General Ramalho Eanes

Um Alcainense Presidente da República
Há cerca de trinta e cinco anos, o Presidente da República era um dos nossos.

Estou a escrever a 19, e foi a 27 de Junho de 1976, que o alcainense António Ramalho Eanes, era eleito, à 1ª volta, com 61,6% dos votos, para a mais elevada magistratura do estado – a Presidência da República.
Nascido a 25 Jan. de 1935 em Alcains, é filho de Manuel dos Santos Eanes e de Maria do Rosário Ramalho, ambos já falecidos.
Do que foi o seu percurso escolar e militar está a NET repleta. Vamos abordar o tema da sua eleição, numa perspectiva alcainense, de como os alcainenses (re)descobriram, naquele militar de ar sisudo, o homem sensato, que em 25 de Novembro de 75, teve um papel fulcral nas operações militares, que se mal planeadas, poderiam ter conduzido o país à Guerra Civil. Que esteve muito perto!
Disciplinando os quartéis, os portugueses depressa entenderam, que por detrás daquele militar de perfil austero, que falava com um sotaque característico, adicionando um “e” a muitas das suas palavras, uma característica do sotaque “alcainês”, o Homem certo para a Presidência da República.


As principais forças partidárias iriam atrás, e Eanes tinha à partida a sua eleição praticamente garantida. Em Alcains, um núcleo, em que avultavam os nomes de José Reis Dias, Helder Rafael, colega de Escola Primária de Eanes, o então ainda Ten. Cor. Frutuoso Mateus, e eu próprio, recolhemos assinaturas que foram incluídas no processo de candidatura, recolhemos fundos e fomos um núcleo imune às tricas que o PS, o PPD e o CDS armavam entre si, a nível concelhio, sempre que era necessário fazer algo em conjunto.
Por isso resolvemos e bem, correr por fora.
Eanes quis vincar a sua ligação à terra em que nascera e às suas gentes e resolveu iniciar por aqui a campanha eleitoral. No Largo de Santo António, da varanda do edifício dos CTT, sob um sol que queimava, com algumas centenas de alcainenses e de terras vizinhas, Eanes foi por mim saudado e apresentou-se às gentes da sua terra.
Sóbrio, e vincando bem as suas palavras, disse ao que vinha, e aquilo que ambicionava para os portugueses, a quem queria dar como exemplo de trabalho, a sua Terra, os seus pais, os seus amigos, os seus conterrâneos.
Nesse dia o percurso era pela Lousa, onde o esperava Vasco Lourenço, e ainda se cantava o Hino Nacional de braço no ar, Idanha-a-Nova, outro banho de multidão e comício ao final da tarde em Castelo Branco.
E a campanha foi um percurso relativamente calmo, em que apenas no Alentejo, creio que em Beja, com apoiantes de Otelo, houve tiros, documentando os jornais, a figura de Eanes, de pé creio que no capô de um carro, num acto de coragem, demonstrando que não havia lugar para medo.

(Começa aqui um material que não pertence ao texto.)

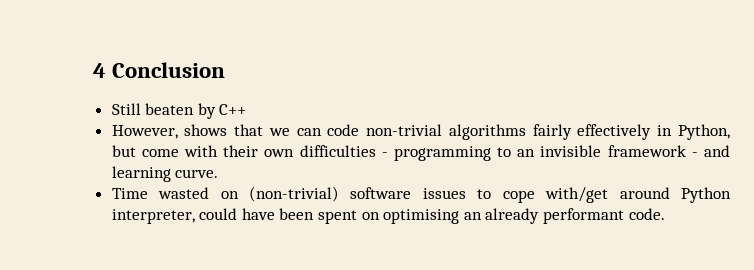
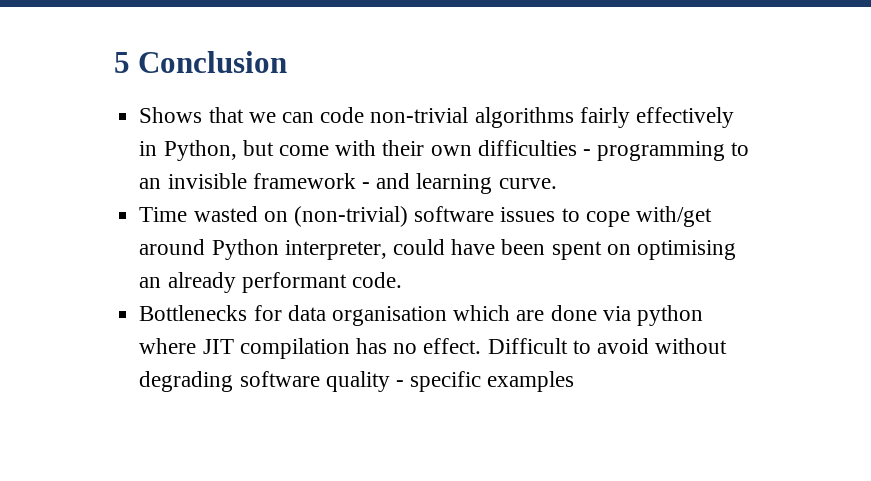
[93,63,106,78] 4 -> [114,52,130,73] 5
[111,103,247,119] [111,124,228,139] Still beaten by C++ // However, shows -> [139,107,203,123] Shows
(665, 214) none -> [139,305,703,326] [139,338,728,359] [139,371,575,392] // Bottlenecks for data organisation which are done via python where JIT compilation has no effect. Difficult to avoid without degrading software quality - specific examples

Em Alcains pintaram-se umas faixas e nas povoações vizinhas teremos colado uns cartazes, coisa pouca. Recordo o infausto Nuno Jorge, que colaborou nessas tarefas.
Deste modo a sua eleição em 27 de Junho, com os resultados a serem conhecidos noite dentro, foi absolutamente natural. E alguns jornais que deslocaram ainda nessa noite, algumas equipas de reportagem, esperando encontrar uma Vila em festa, deparavam na noite quente, com uma acalmia total.
O núcleo local fizera o seu trabalho e o candidato triunfara como era esperado.
A festa fez-se no dia a seguir, com a Banda Filarmónica do Louriçal, que deu umas voltas pela Vila, com estralejar de foguetes e uma caravana automóvel, que foi saudar a família mais próxima de Eanes, que residia numa transversal da Avª Nuno Álvares em Castelo Branco.
O seu percurso no 1º mandato, os seus discursos na AR em cada 25 de Abril, que punham os cabelos em pé a Soares e a Sá Carneiro, os governos de iniciativa presidencial que apadrinhou, enfim, auguravam o que viria a verificar-se. Não contasse com eles, para a (re) eleição visando um 2º mandato.


Internamente as Forças Armadas entravam nos eixos, a Constituição respeitada e o país ganhou credibilidade com a sua figura.
Inaugurou as presidências abertas, com uma vinda a Alcains, com os acompanhantes providos, que os tempos eram de austeridade, de ração de combate, para comerem à sombra das árvores na Santa Apolónia.
Seria o agricultor Armindo de Carvalho, também já desaparecido, a empenhar-se no reforço do almoço dos ilustres convidados, em que não faltaria o famoso queijo de Alcains.
Nem tudo terá corrido bem, refira-se. Na Alprema, outro alcainense que deu muito a esta terra, António Lourenço Barata, aflorou uma questão sensível à época, os Sindicatos, e isso foi explorado pelos jornalistas presentes.
Nesse dia ainda, à noite, aí vou eu a caminho do Fundão, onde o director do jornal onde eu colaborava, aceitou as explicações que eu lhe dei, relativas ao incidente verificado com a abordagem daquele tema, nos moldes em que o fora, e que não traduziam a realidade da forma como pensavam e agiam, a grande maioria dos empresários de Alcains.
E entretanto aproxima-se o fim do mandato. Desavindo com Soares, com o PS dividido, com a AD de Sá Carneiro, que ganhara as Legislativas, e apresentava um candidato forte, com a autarquia local nas mãos de uma Lista Independente, aí vamos de novo cumprir o nosso papel e apoiar sem margem para dúvidas o nosso candidato.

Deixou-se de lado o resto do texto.